Report every line of the data where the string "Miercoles" appears.

Segment Start: DATA PROVIDED

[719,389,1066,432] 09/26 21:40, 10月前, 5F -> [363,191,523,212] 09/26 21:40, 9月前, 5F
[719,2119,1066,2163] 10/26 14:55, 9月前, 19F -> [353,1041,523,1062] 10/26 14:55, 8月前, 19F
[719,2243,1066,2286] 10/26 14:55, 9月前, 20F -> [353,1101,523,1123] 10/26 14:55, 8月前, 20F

Segment End: DATA PROVIDED
Segment Start: DATA PROVIDED

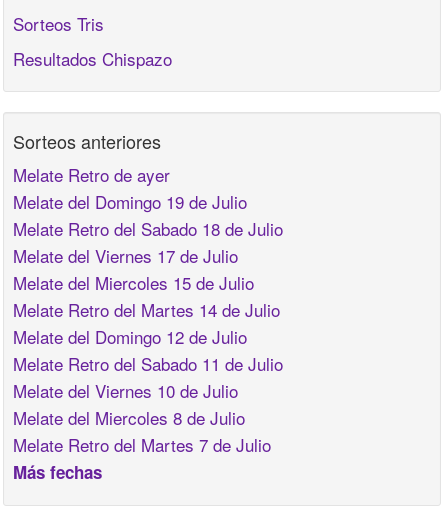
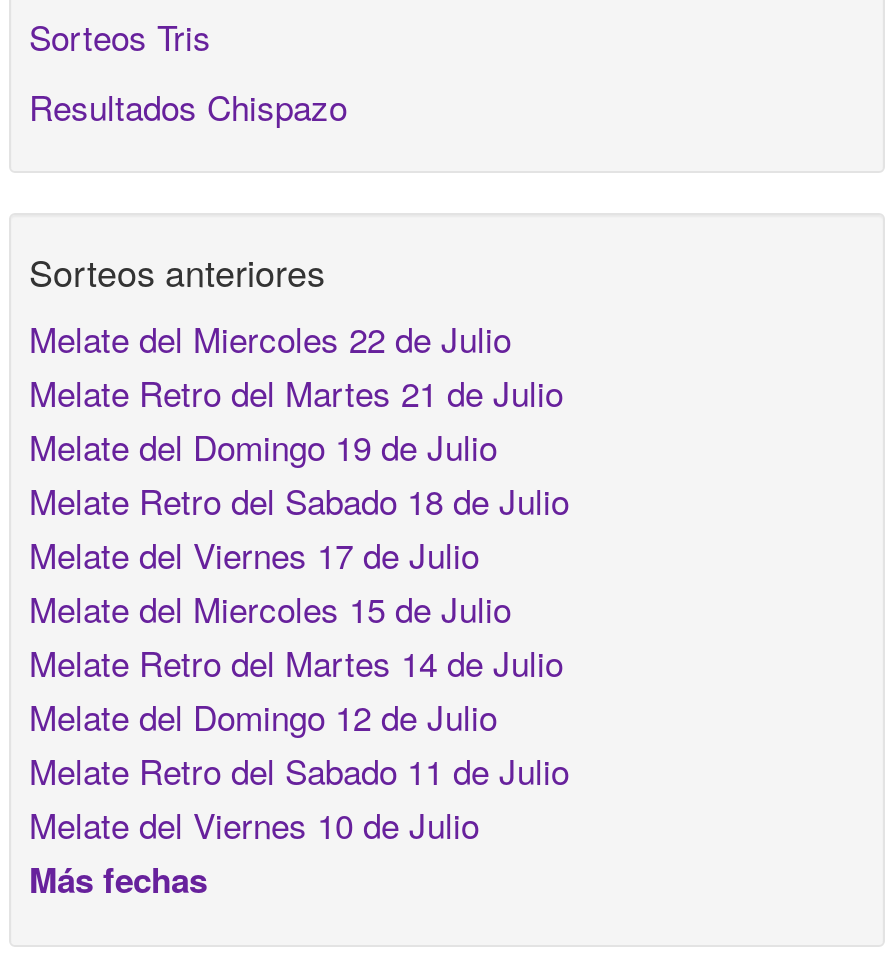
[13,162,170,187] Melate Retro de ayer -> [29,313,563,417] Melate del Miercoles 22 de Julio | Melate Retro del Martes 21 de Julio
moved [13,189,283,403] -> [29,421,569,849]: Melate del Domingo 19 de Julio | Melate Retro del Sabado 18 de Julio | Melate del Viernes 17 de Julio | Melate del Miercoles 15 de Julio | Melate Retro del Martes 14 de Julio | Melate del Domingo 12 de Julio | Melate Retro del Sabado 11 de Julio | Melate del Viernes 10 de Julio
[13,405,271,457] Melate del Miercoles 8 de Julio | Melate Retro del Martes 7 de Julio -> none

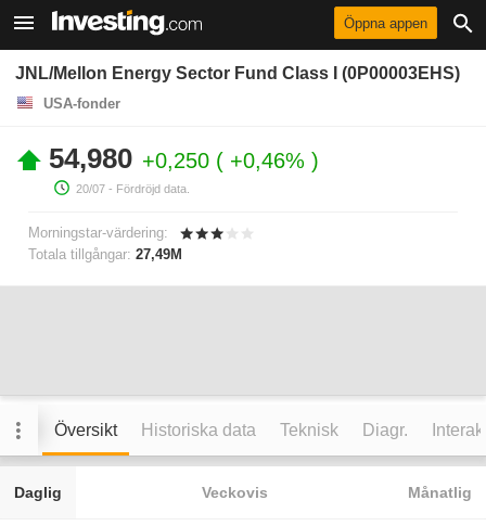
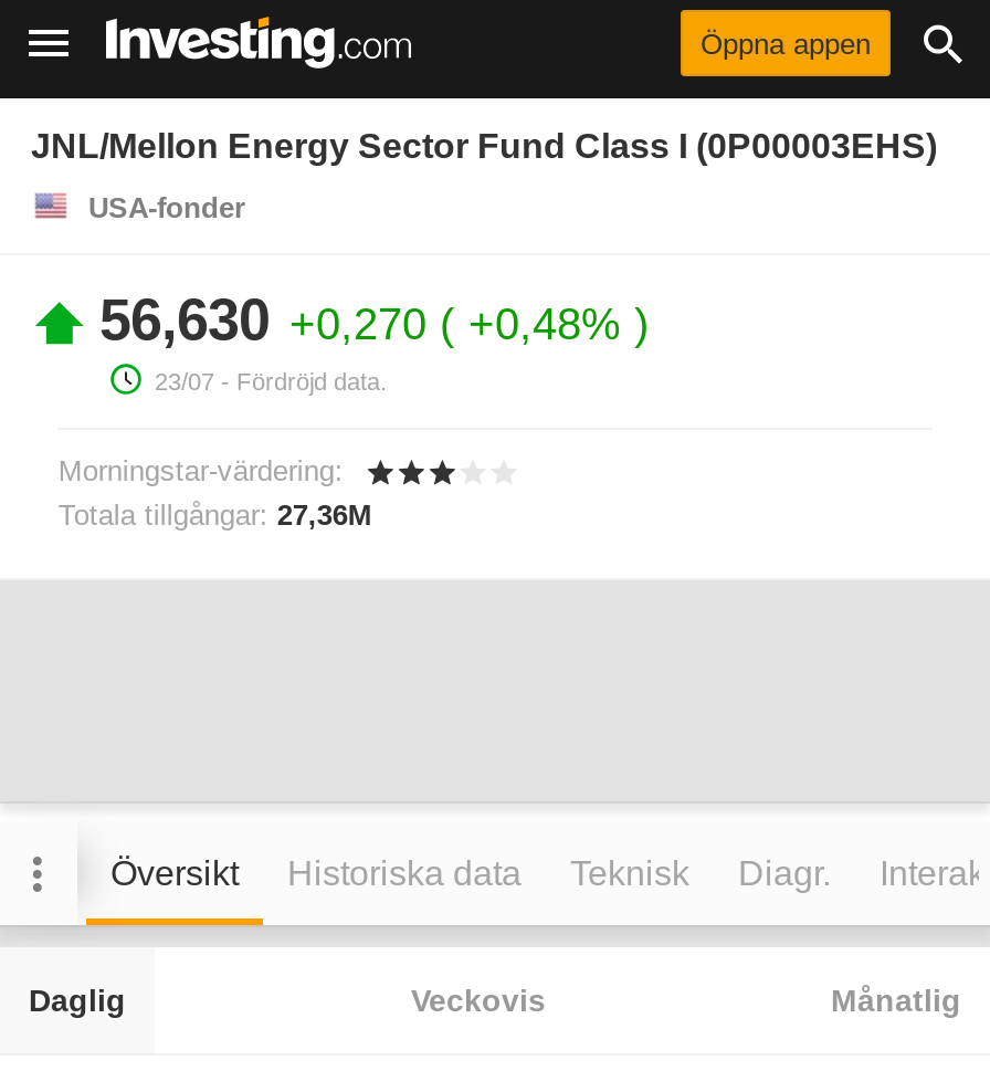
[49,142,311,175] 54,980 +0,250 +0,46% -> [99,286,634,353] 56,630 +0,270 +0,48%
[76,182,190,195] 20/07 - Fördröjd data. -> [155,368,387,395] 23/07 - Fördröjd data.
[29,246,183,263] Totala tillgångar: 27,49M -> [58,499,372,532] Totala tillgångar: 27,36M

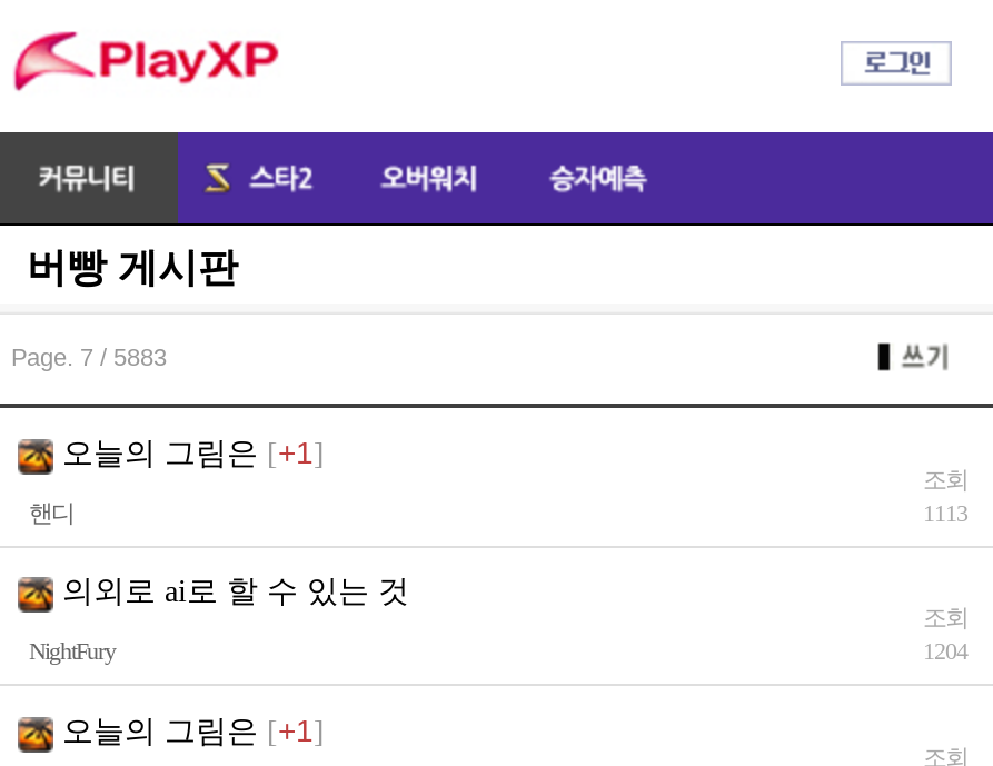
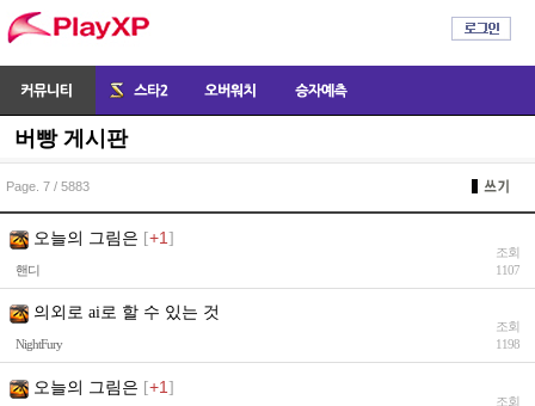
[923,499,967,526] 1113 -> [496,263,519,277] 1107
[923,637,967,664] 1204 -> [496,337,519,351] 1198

Segment End: DATA PROVIDED

> ANSWER TO THIS PROBLEM:
[13,162,170,187] Melate Retro de ayer -> [29,313,563,417] Melate del Miercoles 22 de Julio | Melate Retro del Martes 21 de Julio
moved [13,189,283,403] -> [29,421,569,849]: Melate del Domingo 19 de Julio | Melate Retro del Sabado 18 de Julio | Melate del Viernes 17 de Julio | Melate del Miercoles 15 de Julio | Melate Retro del Martes 14 de Julio | Melate del Domingo 12 de Julio | Melate Retro del Sabado 11 de Julio | Melate del Viernes 10 de Julio
[13,405,271,457] Melate del Miercoles 8 de Julio | Melate Retro del Martes 7 de Julio -> none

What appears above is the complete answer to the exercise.